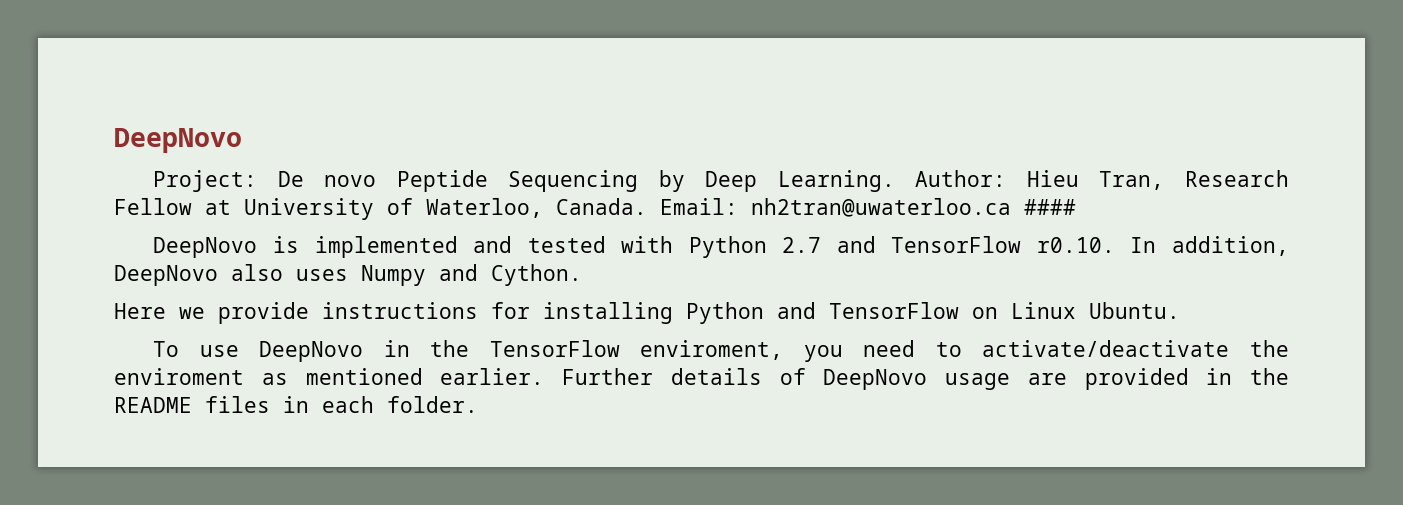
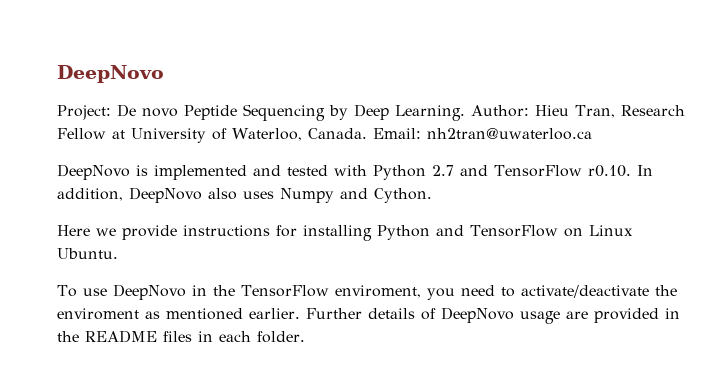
- Email: nh2tran@uwaterloo.ca ####
+ Email: nh2tran@uwaterloo.ca

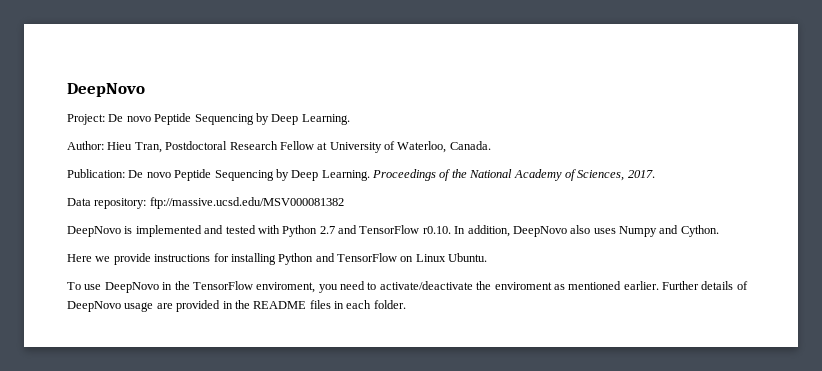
- Project: De novo Peptide Sequencing by Deep Learning. Author: Hieu Tran, Research Fellow at University of Waterloo, Canada. Email: nh2tran@uwaterloo.ca
+ Project: De novo Peptide Sequencing by Deep Learning.
+ Author: Hieu Tran, Postdoctoral Research Fellow at University of Waterloo, Canada.
+ Publication: De novo Peptide Sequencing by Deep Learning. Proceedings of the National Academy of Sciences, 2017.
+ Data repository: ftp://massive.ucsd.edu/MSV000081382

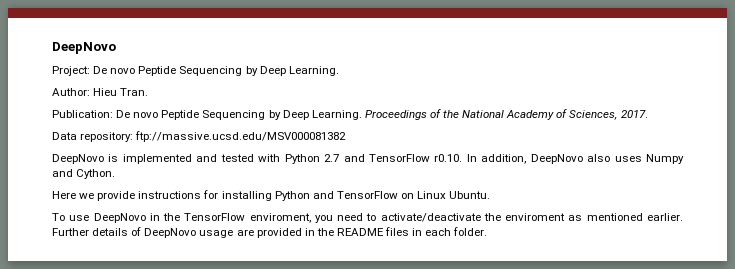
- Author: Hieu Tran, Postdoctoral Research Fellow at University of Waterloo, Canada.
+ Author: Hieu Tran.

# # # # # # #

TASK DESCRIPTION:
From the entries, copy every line in which the string "Sequencing" can be found.

EXPECTED OUTPUT:
- Project: De novo Peptide Sequencing by Deep Learning. Author: Hieu Tran, Research Fellow at University of Waterloo, Canada. Email: nh2tran@uwaterloo.ca
+ Project: De novo Peptide Sequencing by Deep Learning.
+ Publication: De novo Peptide Sequencing by Deep Learning. Proceedings of the National Academy of Sciences, 2017.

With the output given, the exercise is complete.